All that help isn’t apparently reducing the number of homeless as quickly as some rosy proclamations throughout the past couple of decades or so had originally hoped.

A recent report from the Department of Housing and Urban Development said there are still more than 500,000 people homeless in the U.S.

So it seems that the government and Christian ministries are expending a huge amount of money and energy to help the homeless and hungry.

Does that render Colbert’s rhetoric invalid? I don’t think so. Just because we don’t agree with him and the New York Post says his show has become “Propaganda for Democrats” doesn’t mean as one person wrote on Facebook that we can’t “take Jesus lessons from Stephen Colbert.”

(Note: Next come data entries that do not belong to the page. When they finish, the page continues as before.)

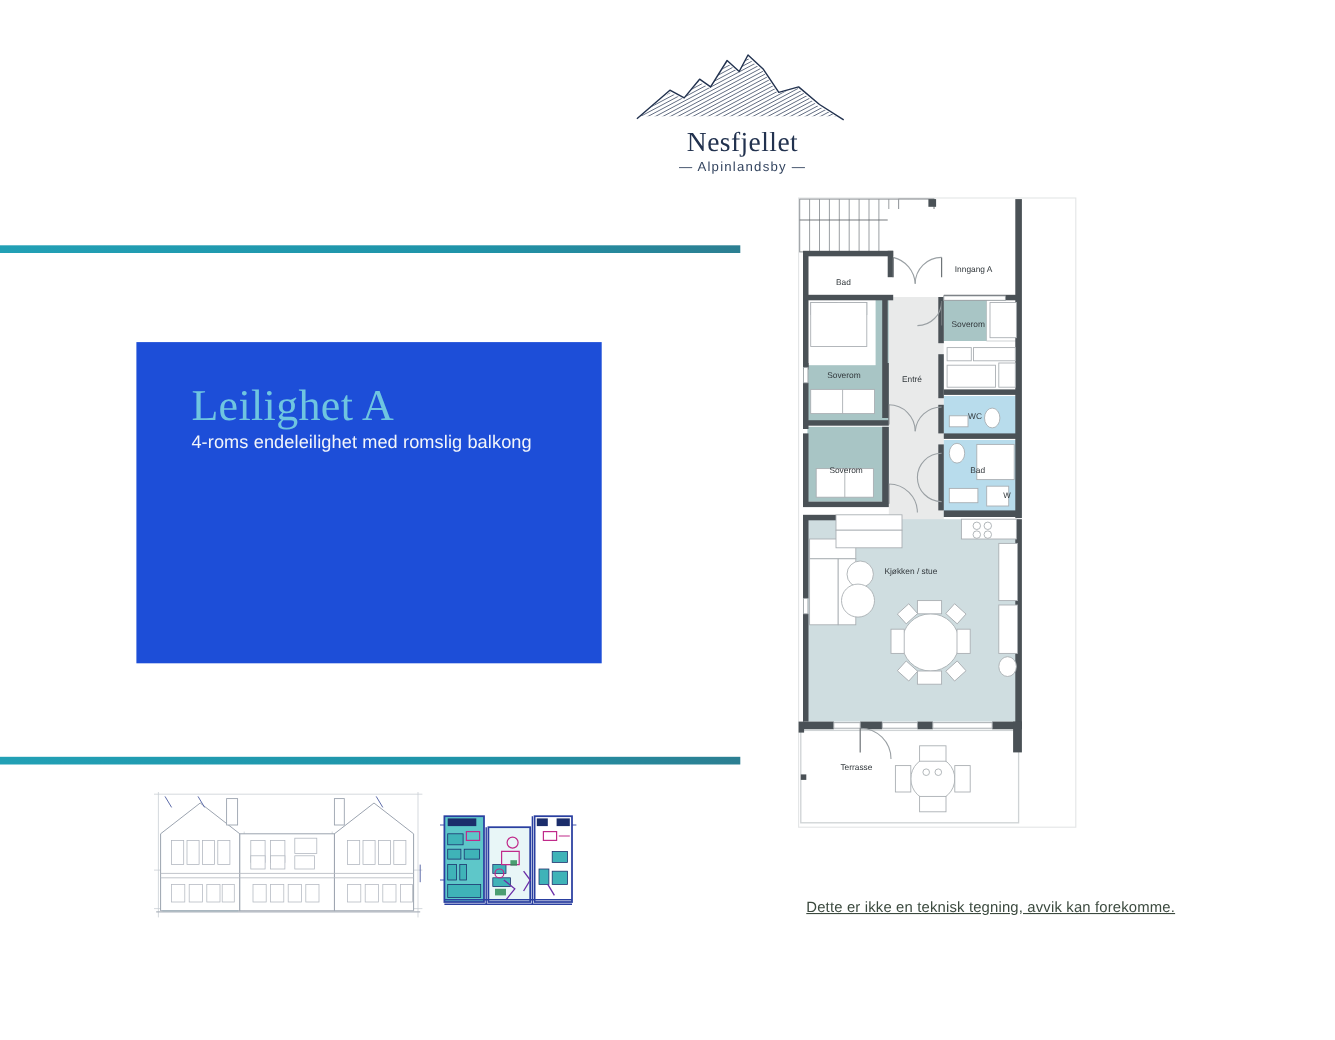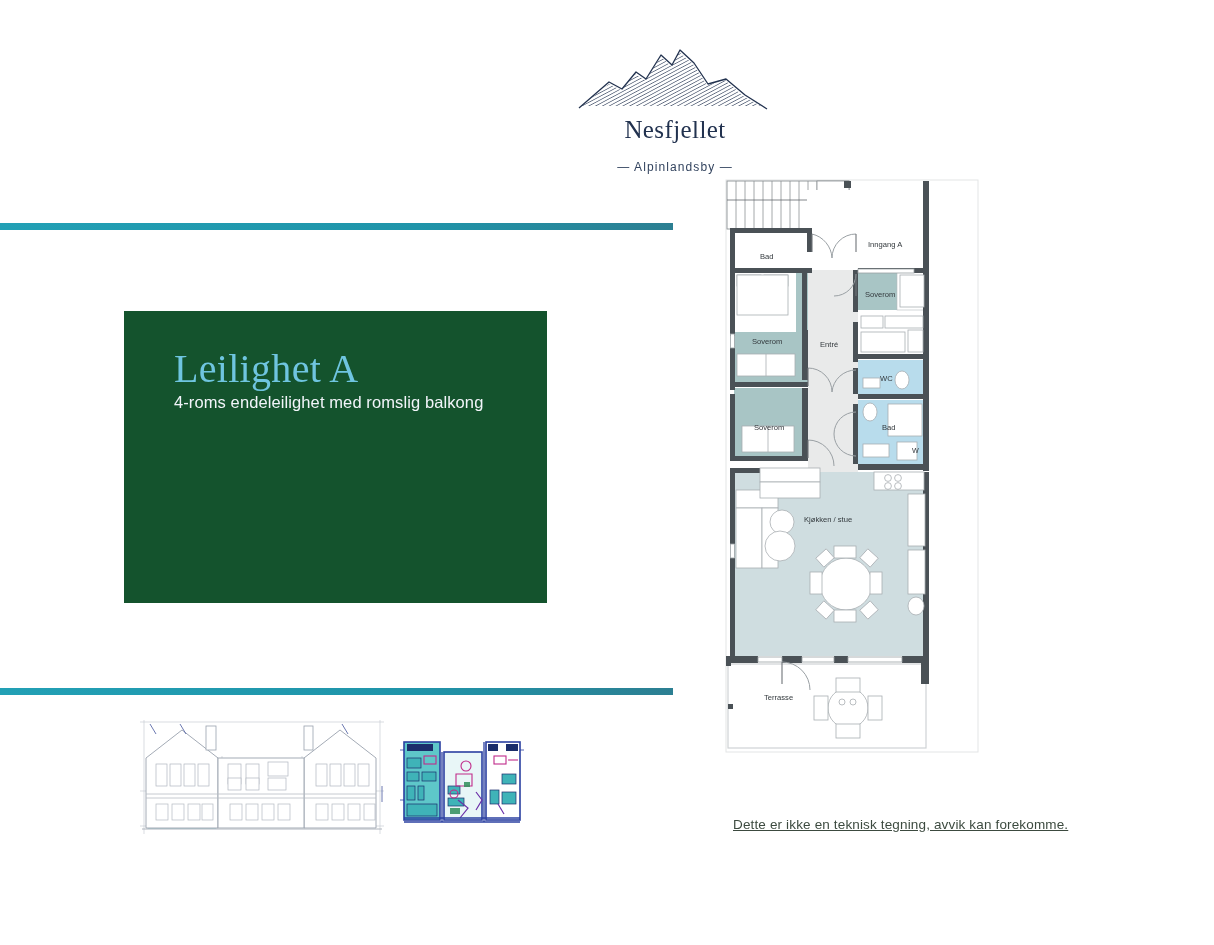--- a/index.html
+++ b/index.html
@@ -44,7 +44,7 @@
     font-size: 12px;
     color: #33445f;
     letter-spacing: 1.1px;
-    margin-top: 18px;
+    margin-top: 2px;
   }
 
   

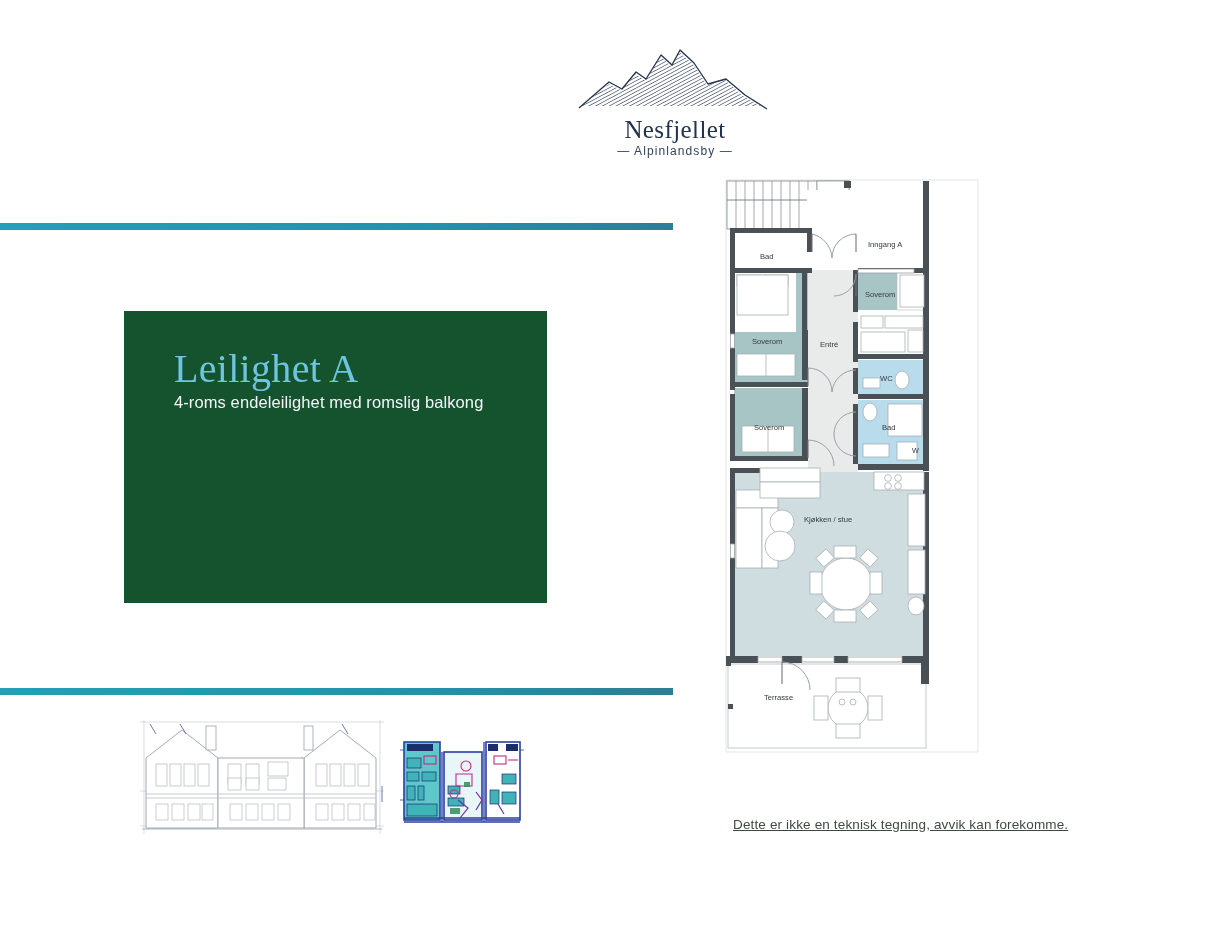--- a/index.html
+++ b/index.html
@@ -64,7 +64,7 @@
     top: 311px;
     width: 423px;
     height: 292px;
-    background: #14532d;
+    background: #1d4ed8;
     box-sizing: border-box;
     padding: 38px 0 0 50px;
   }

Verbiage like this is still readily available on the Internet.

In his book “In the Shadow of Plenty,” author George Grant wrote “There is a clear distinction then between the oppressed and the sluggardly. The oppressed would work only if they could. The sluggardly could work, if only they would.”

Grant continues by saying that subsidizing sluggards is the same as subsidizing evil. While the book is almost 30 years old, this sort of thinking continues in books like Robert Lupton’s 2012 “Toxic Charity.”

One reviewer of his book writes,  “Lupton moves uncritically between uplifting the capacity and creativity of the poor and degrading them as lazy and dishonest. ‘Most (panhandlers) are scammers,’ he states (45). Most poor people in the United States ‘assume that their subsistence is guaranteed’ and so lack any kind of work ethic, he claims.” (121).

So while Colbert’s claim in this meme is exaggerated and over simplified, with some Christians holding to the philosophy espoused by Grant and Lupton, is it any wonder that he thinks as he does?

What’s the answer? We all need to start talking to each other and stop communicating past people with whom we disagree. As a professor at Biola University where I obtained my Ph.D. was fond of saying, “There’s always a little truth even in the worst untruth.”

Perhaps in some unconventional way, Colbert may be a messenger from God if he causes us to start communicating with people to whom we don’t normally talk. What have we got to lose?